Lost
Lost

Reputation: 13565

IIS and single-threaded application

I am wondering about the request/response model in a single-threaded .NET application hosted in IIS. For example, if it is a WebAPI application which is single-threaded to read a large file, process it(do some string manipulation on the contents) and return it processed-contents in API response and for sake of argument let's assume that it takes 10 minutes to process the file.

Now, I read that ASP.NET IIS mapping is multi-threaded here:

How is ASP.NET multithreaded?

So what happens if I make 20 requests to the same API within a minute?

  1. What would happen to caller #2 and so on?? Wait for 10 minutes before IIS picks it up?
  2. Where does IIS track incoming requests?

Upvotes: 1

Views: 1303

Answers (3)

fenixil
fenixil

Reputation: 2124

Here is an good article which describes all layers that HTTP request passed before it comes to your code :) Each layer has its own configuration and limits.

Please note that .net thread pool grows rather slowly, it adds 2 threads a second. If you will have synchronous blocking code in your controllers (use lock or mutex) and push 100 requests to the server, your code will handle last request only in 45 seconds: 10 requests will be handled immediately (considering it a default thread pool size), then thread pool will grow (slowly) and will process all remaining 90 requests in 45 seconds (adding 2 threads to the pool).

Upvotes: 0

Artyom Ignatovich
Artyom Ignatovich

Reputation: 601

Without some tweaks IIS will process requests concurrently as any other server would do.

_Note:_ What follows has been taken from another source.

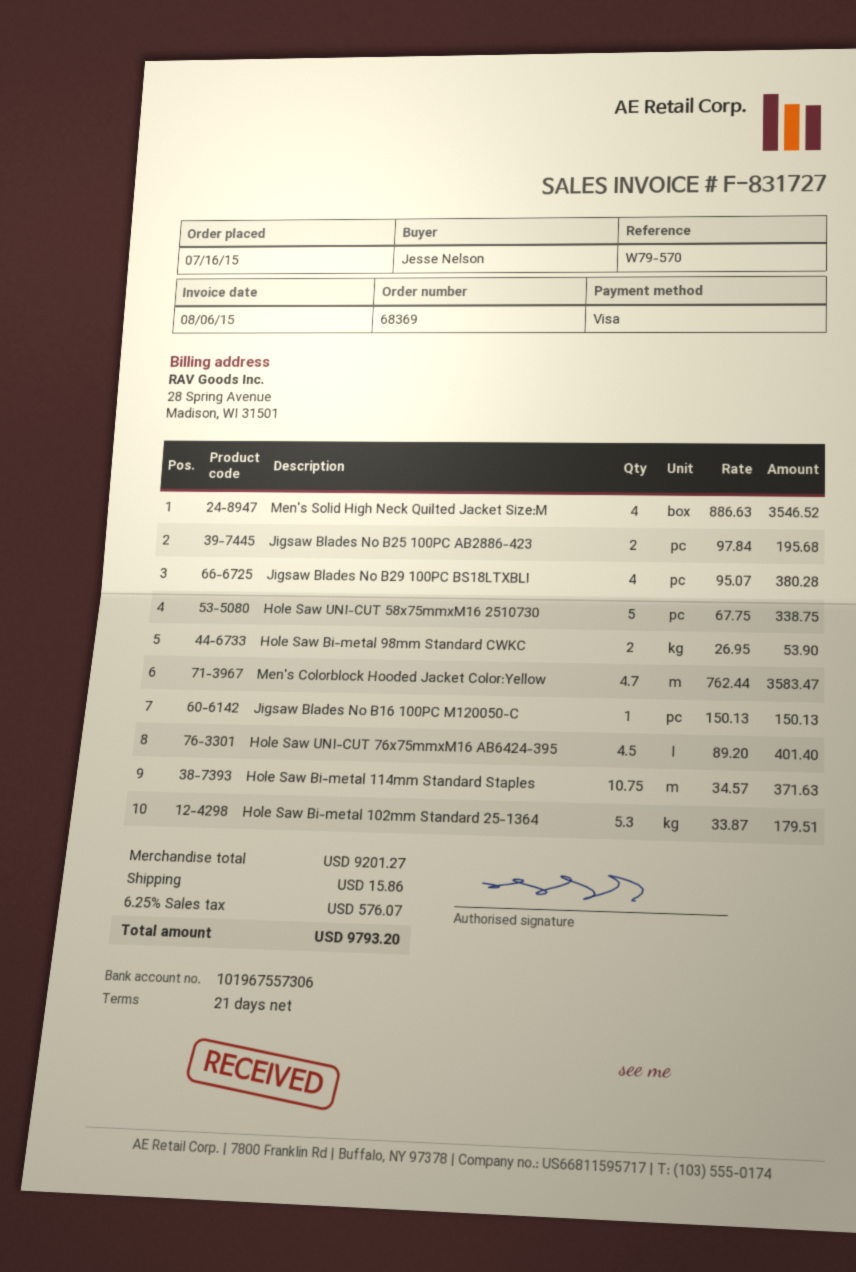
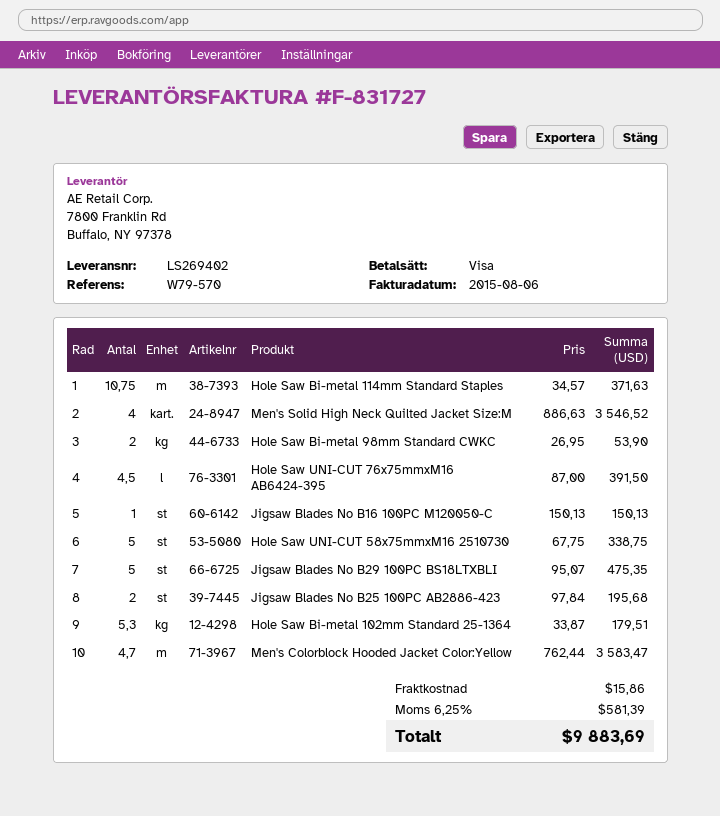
Jigsaw Blades No B29 100PC BS18LTXBLI: 4 x 95.07 = 380.28 -> 5 x 95.07 = 475.35
Hole Saw UNI-CUT 76x75mmxM16 AB6424-395: 4.5 x 89.20 = 401.40 -> 4.5 x 87.00 = 391.50
tax: 6.25% = 576.07 -> 6.25% = 581.39
total: 9793.20 -> 9883.69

  1. If request queue size, request timeout and thread pool size would be set to appropriate values - the request #2 would be processes after spending 10 minutes in IIS request queue.

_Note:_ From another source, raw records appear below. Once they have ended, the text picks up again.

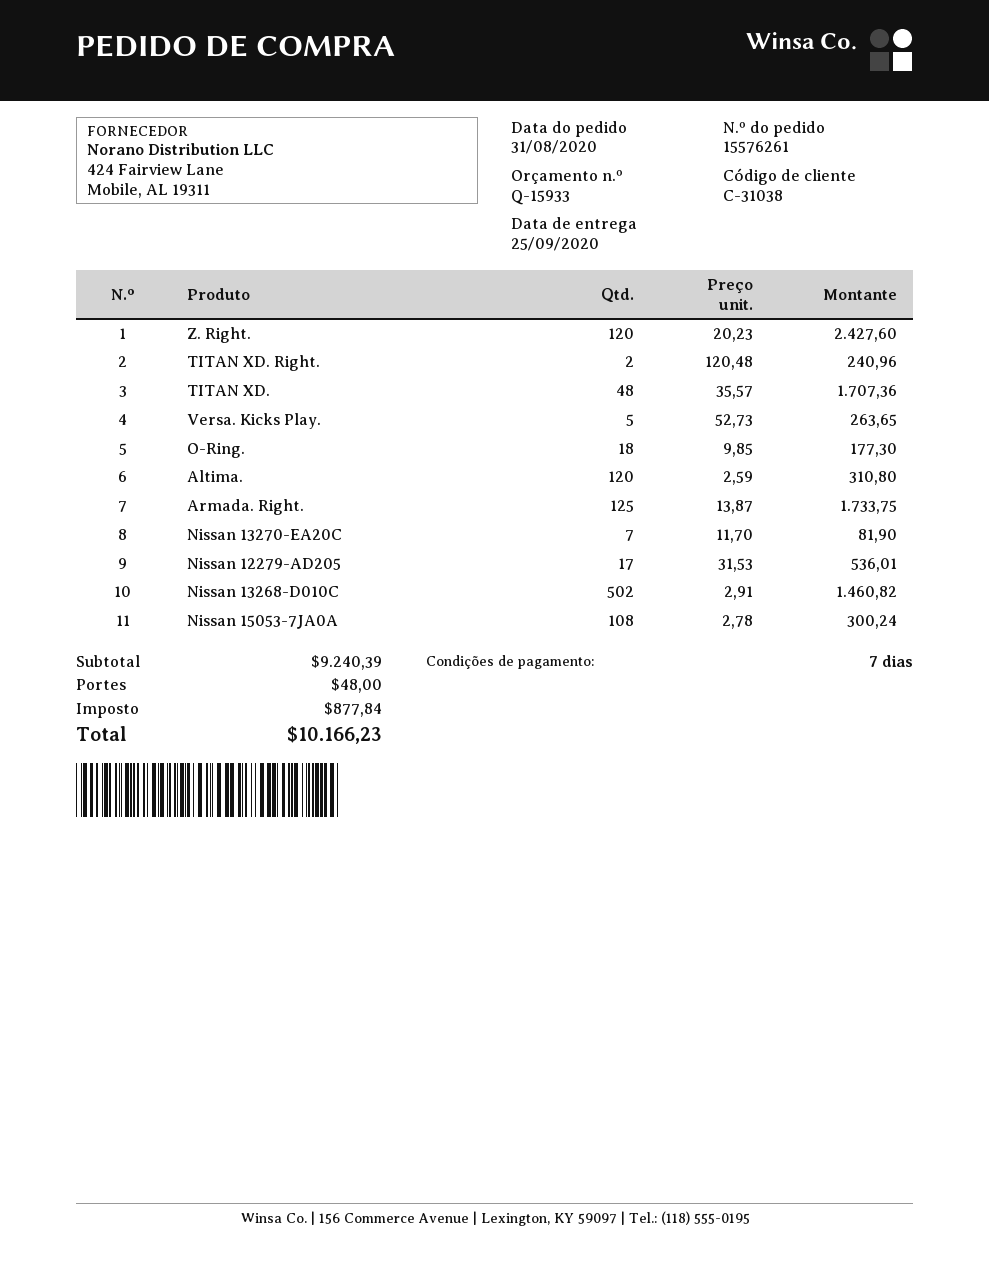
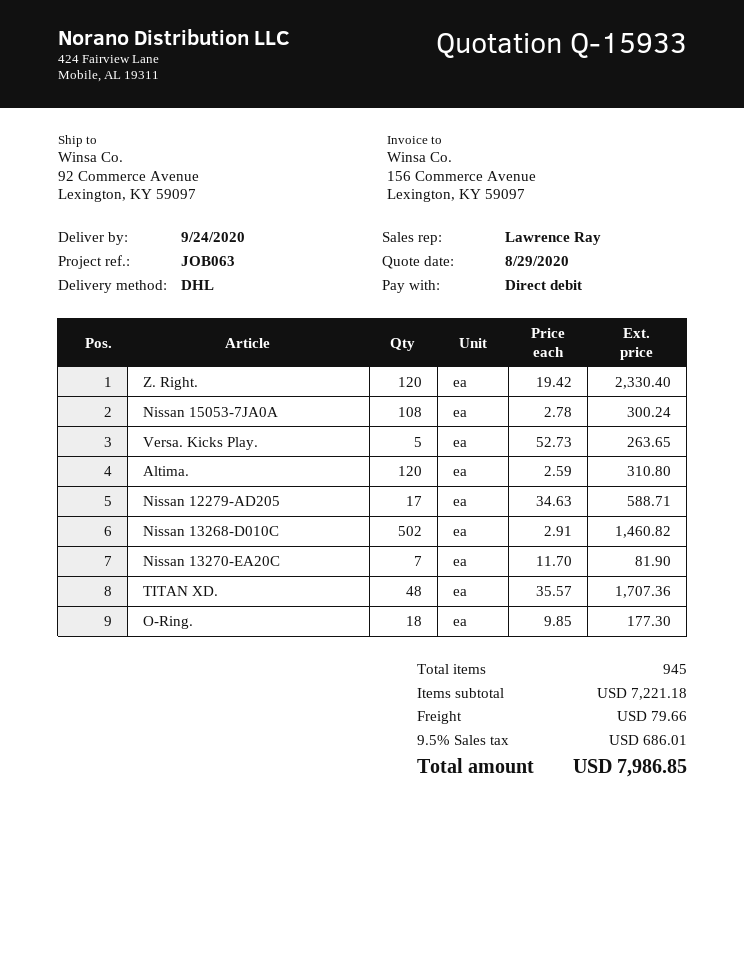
delivery date: 2020-09-25 -> 2020-09-24
Z. Right.: 120 x 20.23 = 2427.60 -> 120 x 19.42 = 2330.40
TITAN XD. Right.: 2 x 120.48 = 240.96 -> none
Armada. Right.: 125 x 13.87 = 1733.75 -> none
Nissan 12279-AD205: 17 x 31.53 = 536.01 -> 17 x 34.63 = 588.71
subtotal: 9240.39 -> 7221.18
shipping: 48.00 -> 79.66
tax: 877.84 -> 686.01
total: 10166.23 -> 7986.85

  2. No persistence. Only RAM.

It is kind of unusual scenario - to wait for such long requests to complete and then return a response in a while. From system design perspective is makes sense to queue up this calculation within a background job manager or cache the results when possible, returning data immediately rather than waiting for many minutes.

A bit another option which comes to my mind looks as follows:

  1. Setup a background job for processing files one-by-one.
  2. After POSTing a file to the server return a token representing its identity.
  3. Create a separate endpoint to consume file identity. Server should return either processed result or message indicating the file is in the queue and is waiting to be processed.

Upvotes: 1

driis
driis

Reputation: 164281

By default IIS processes requests concurrently. If you don't do anything actively to prevent it, you would start processing the same file on 2 threads concurrently, if 2 requests arrive at the same time.

You can use one of the synchronization primitives such as lock(...) or a mutex if concurrent processing is not desired. However; if it takes 10 minutes to process, are you sure you want to do it as part of a web request ? There could be better alternativees.